The paper 'Methods and Motives of Government Trade Interventions' is a great example of a Macro and Microeconomics Case Study. The recent changes in the business arena have made most governments to form global links. The countries most of which were initially independent economies have thus become part of the globalized economy. The transformation of the individual country economies has been so dynamic that most countries have been lagging behind in globalizing their businesses (Sam, 2014). However, these countries have been faced with the threat of a financial crisis that is unpredictable and has many downsides.
The governments are very much able to have control over the trade that transpires within and beyond their borders through a variety of ways that shall be discussed in this paper. When the governments intervene the key interest is to protect the population of the country as well as the economy from any adverse effects such as recession (Sam, 2014). Most countries have used this silent weapon to their advantage as well as to guard the influence of globalization that is always felt at the domestic levels.

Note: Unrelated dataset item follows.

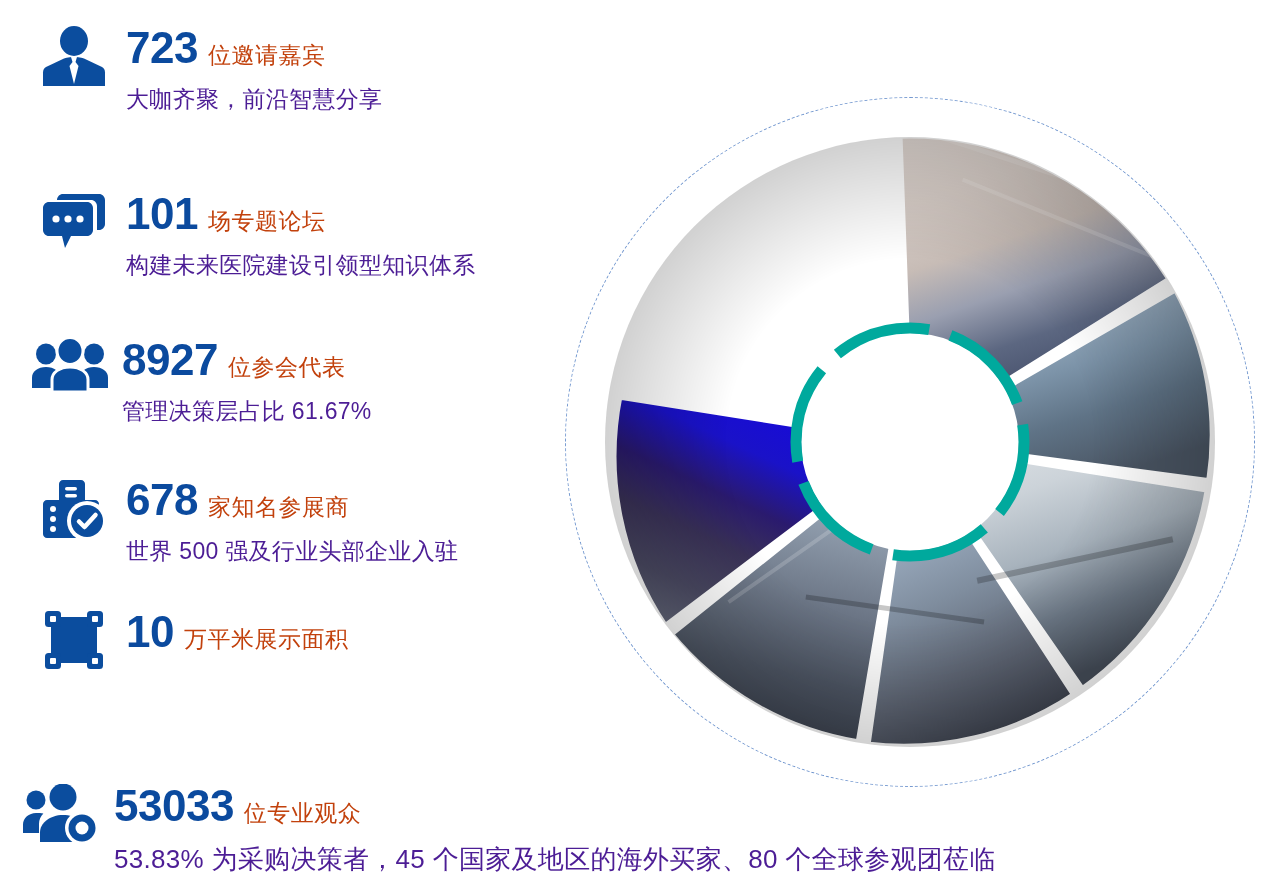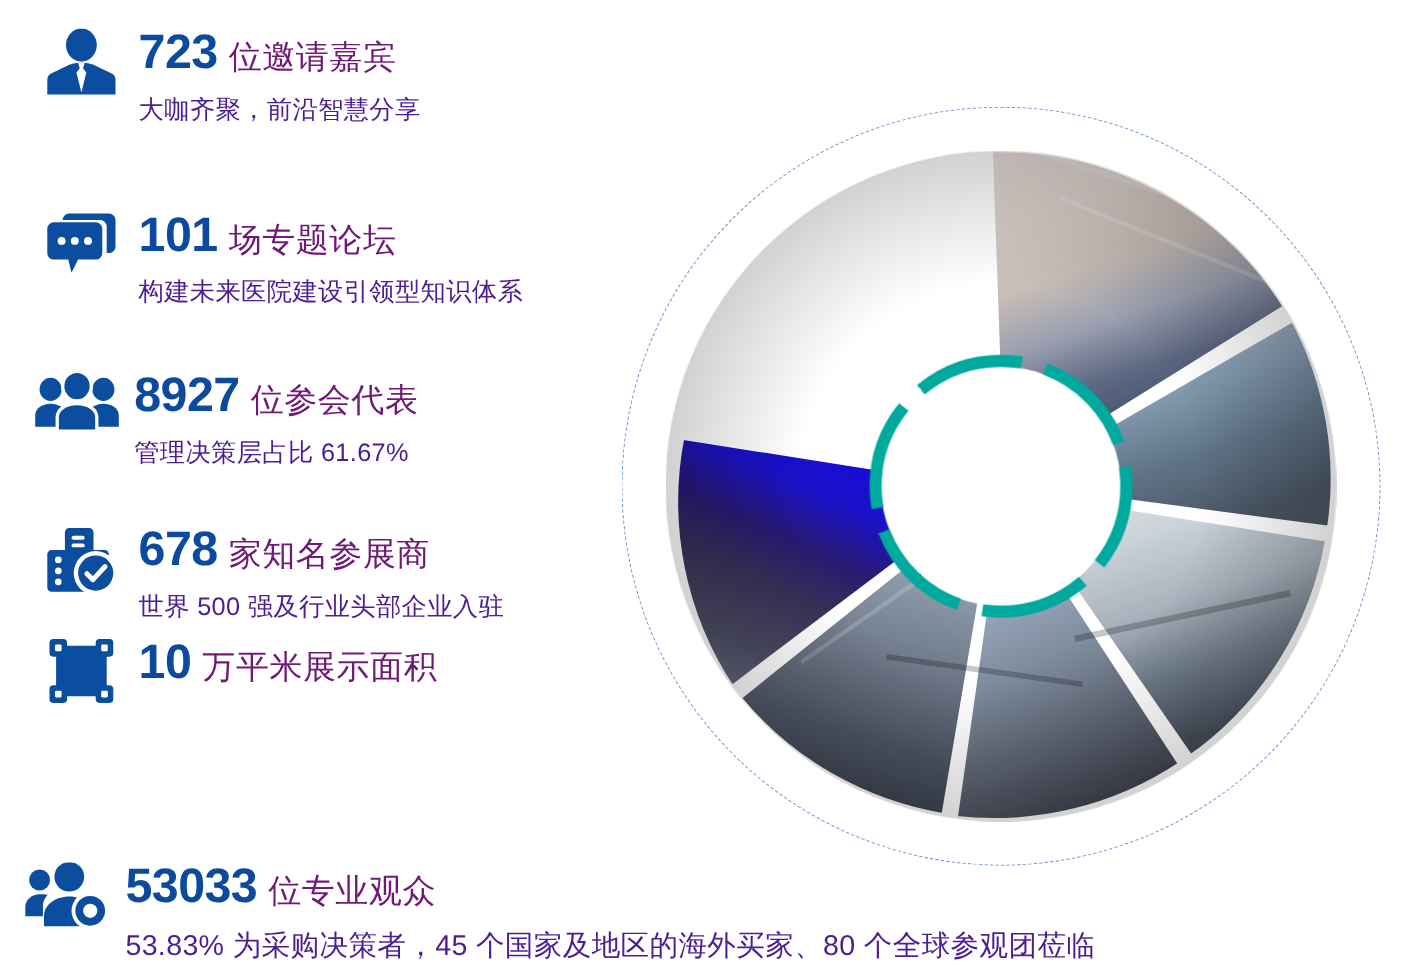"位邀请嘉宾" .stat-unit { color: #701a75 -> #c2410c; font-size: 30px -> 23px }
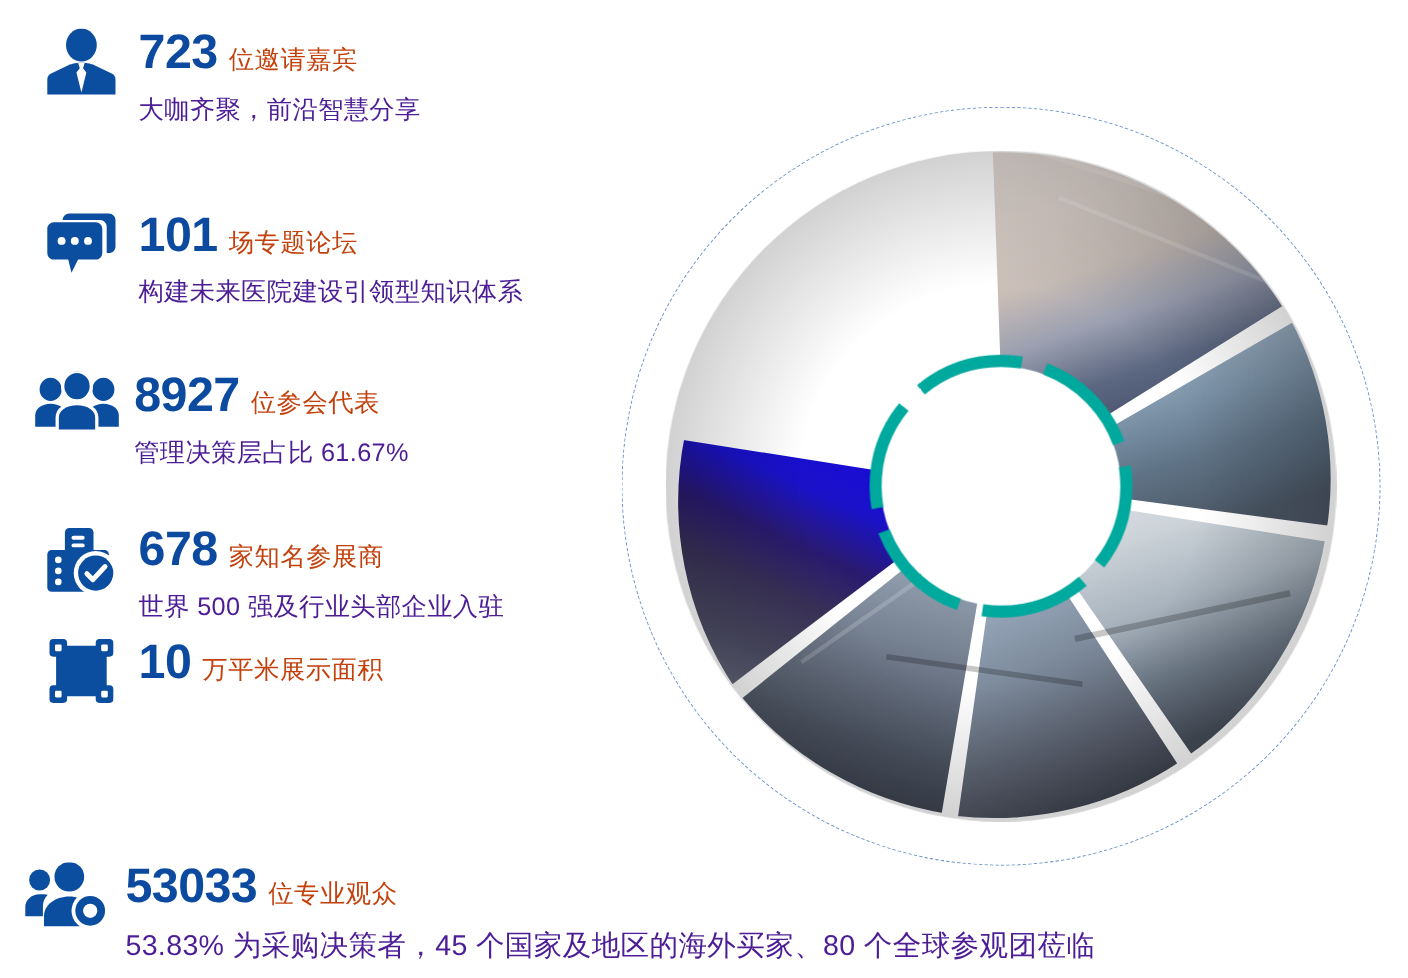"10" #stat-4 { top: 580px -> 610px }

This paper explores the various motives the governments have when intervening in international business. The paper also evaluates the positives and negatives associated with each method of government intervention in trade. Motives for Government Intervention in International Trade Free trade has long been allowed by most governments thus allowing imports and exports to cross the bordered of countries without any trade barriers (Bissa, 2009). However, most governments have realized that it is important to intervene in international cross border trade so as to guard the political, economic, and cultural interests of the country.
Politically, the government intervenes in the trade so as to protect national security (Taras & Gonzalez-Perez, 2014). According to Bissa (2009), every nation must ensure that some of the core industries that the economies of such countries depend on are shielded from interference by other countries. These industries include the weapons, electronics, mining, and air transport industries that bring a lot of revenue to the respective governments (Taras & Gonzalez-Perez, 2014). When the resources for these industries are widespread in the country, the government restricts imports that would otherwise jeopardize the exploration of resources in the country.
Some countries like Japan that have fewer energy reserves thus have to ensure that the import of the commodity is assured so as to ensure natural security. The second reason why governments politically intervene in trade is to guard unfair trade practices. The principal reason behind this form of intervention is to protect the consumer’ s rights in the respective countries (Sam, 2014). Steers and Nardon (2014) insist that most Middle East and Asian countries such as India, no longer order apparels from china because they are reeled under severely acute respiratory symptoms conditions (SARS) prone conditions.
Governments also intervene so as to prevent high brain drain rates that have been the cause of slow economic progress (Goldstein, 2007). The governments also protect trade so as to reduce the gap between the jobs available and the unemployment rates (Taras & Gonzalez-Perez, 2014). To effectively do this the governments engage methods that result in job creation and protection of the existing jobs in the nation.